World AIDS Day

AIDS currently affects about 36.7 million people in the world. At the end of 2015, around 2.1 million people were newly infected, and 1.1 million died from AIDS-related disease. Since the start of the epidemic, 78 million people have become infected with HIV and 35 million have died.

Like many complex global challenges, AIDS is full of self-reinforcing loops. It’s an illness that steals the breadwinners and the most productive members of rural households. When breadwinners and agricultural workers get sick or die of AIDS, households end up depending even more on natural resources.

HIV is a long and drawn-out illness, and women as main caregivers spend most of their time taking care of sick family members. This reduces their ability to properly manage the very natural resources they rely on.

When natural resources degrade, women and girls, who are often responsible for fetching water, putting food on the table and providing medicine for the sick, must go further and further distances in search for these resources. This increases their vulnerability to gender-based violence— and sexually transmitted disease like HIV/AIDS.

And when husbands and fathers die of AIDS, often women are left vulnerable because they do not have access to land, becoming food insecure, and, as a result may become vulnerable to prostitution— and to HIV.  

This is one example of how interlinked the world’s most pressing global challenges are— gains in one area can boost gains in another in a virtuous cycle; but the opposite is true of missing any one goal.

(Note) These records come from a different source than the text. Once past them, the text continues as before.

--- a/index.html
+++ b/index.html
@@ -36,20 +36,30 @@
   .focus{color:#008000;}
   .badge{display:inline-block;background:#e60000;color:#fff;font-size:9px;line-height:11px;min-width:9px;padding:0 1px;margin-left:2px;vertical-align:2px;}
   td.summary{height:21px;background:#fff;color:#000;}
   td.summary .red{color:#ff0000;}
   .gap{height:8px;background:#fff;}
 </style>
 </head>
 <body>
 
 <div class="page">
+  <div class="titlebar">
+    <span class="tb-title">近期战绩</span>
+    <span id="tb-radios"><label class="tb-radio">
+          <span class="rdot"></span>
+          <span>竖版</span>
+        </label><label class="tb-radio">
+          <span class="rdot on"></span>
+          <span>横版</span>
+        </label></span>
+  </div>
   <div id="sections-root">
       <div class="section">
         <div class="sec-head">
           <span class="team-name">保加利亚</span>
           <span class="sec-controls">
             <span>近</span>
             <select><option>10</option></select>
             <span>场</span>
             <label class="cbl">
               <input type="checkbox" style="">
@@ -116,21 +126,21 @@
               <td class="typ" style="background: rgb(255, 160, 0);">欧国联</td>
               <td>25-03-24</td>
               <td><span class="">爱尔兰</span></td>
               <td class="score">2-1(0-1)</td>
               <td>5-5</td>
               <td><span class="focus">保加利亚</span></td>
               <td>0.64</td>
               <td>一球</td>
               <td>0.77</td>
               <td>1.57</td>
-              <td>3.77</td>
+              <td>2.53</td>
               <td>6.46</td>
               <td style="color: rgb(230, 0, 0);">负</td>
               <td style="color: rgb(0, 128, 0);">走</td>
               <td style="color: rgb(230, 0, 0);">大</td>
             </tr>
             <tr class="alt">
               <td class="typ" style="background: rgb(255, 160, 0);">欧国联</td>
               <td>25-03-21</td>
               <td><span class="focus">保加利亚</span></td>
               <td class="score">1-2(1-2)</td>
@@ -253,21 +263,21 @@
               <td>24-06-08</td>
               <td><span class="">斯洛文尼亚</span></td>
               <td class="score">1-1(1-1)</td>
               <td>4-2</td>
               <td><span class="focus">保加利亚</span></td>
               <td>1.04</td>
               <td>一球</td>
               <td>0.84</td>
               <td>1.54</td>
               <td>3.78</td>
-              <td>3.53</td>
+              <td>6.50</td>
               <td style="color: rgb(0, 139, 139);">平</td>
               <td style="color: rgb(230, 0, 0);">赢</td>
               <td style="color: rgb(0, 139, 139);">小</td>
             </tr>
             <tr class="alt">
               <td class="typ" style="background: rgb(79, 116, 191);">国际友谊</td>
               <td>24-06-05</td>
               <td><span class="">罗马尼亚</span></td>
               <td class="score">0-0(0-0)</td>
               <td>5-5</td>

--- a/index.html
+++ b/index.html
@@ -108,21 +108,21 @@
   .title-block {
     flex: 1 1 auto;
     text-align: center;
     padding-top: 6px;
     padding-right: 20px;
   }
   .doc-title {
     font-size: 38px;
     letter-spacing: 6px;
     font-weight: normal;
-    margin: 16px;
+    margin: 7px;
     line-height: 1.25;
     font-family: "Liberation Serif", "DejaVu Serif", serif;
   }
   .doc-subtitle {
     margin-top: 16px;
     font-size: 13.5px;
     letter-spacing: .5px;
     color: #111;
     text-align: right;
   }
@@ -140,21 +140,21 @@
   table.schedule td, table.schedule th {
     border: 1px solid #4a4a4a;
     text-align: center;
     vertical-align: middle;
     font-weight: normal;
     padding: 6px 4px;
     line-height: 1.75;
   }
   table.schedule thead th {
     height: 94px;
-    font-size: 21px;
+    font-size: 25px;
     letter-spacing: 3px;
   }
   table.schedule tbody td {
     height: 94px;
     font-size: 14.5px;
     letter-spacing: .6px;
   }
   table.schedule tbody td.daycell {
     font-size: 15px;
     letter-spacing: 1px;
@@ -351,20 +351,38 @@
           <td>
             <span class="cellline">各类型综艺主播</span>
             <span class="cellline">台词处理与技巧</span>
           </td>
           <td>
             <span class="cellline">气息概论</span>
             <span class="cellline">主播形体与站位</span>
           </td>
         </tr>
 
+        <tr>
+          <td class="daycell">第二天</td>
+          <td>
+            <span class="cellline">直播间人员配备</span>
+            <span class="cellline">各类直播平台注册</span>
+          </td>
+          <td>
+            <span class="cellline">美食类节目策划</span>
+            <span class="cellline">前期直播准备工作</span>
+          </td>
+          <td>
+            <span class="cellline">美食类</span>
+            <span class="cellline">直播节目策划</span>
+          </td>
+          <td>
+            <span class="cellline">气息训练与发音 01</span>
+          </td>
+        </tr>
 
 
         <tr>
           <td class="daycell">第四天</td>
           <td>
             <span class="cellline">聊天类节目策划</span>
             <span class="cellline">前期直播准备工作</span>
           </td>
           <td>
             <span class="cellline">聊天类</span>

Human wellbeing— access to health care, the eradication of poverty and AIDS, achieving gender equality and empowering young people— is intricately linked to environmental sustainability and responsible use of natural resources.

Ending HIV/AIDS as an epidemic by 2030 can only happen if people and institutions from every relevant field and every walk of life understand how what they do contributes to or hinders progress and work together towards getting those numbers down to zero.

Each year, the world commemorates World AIDS Day on 1 December.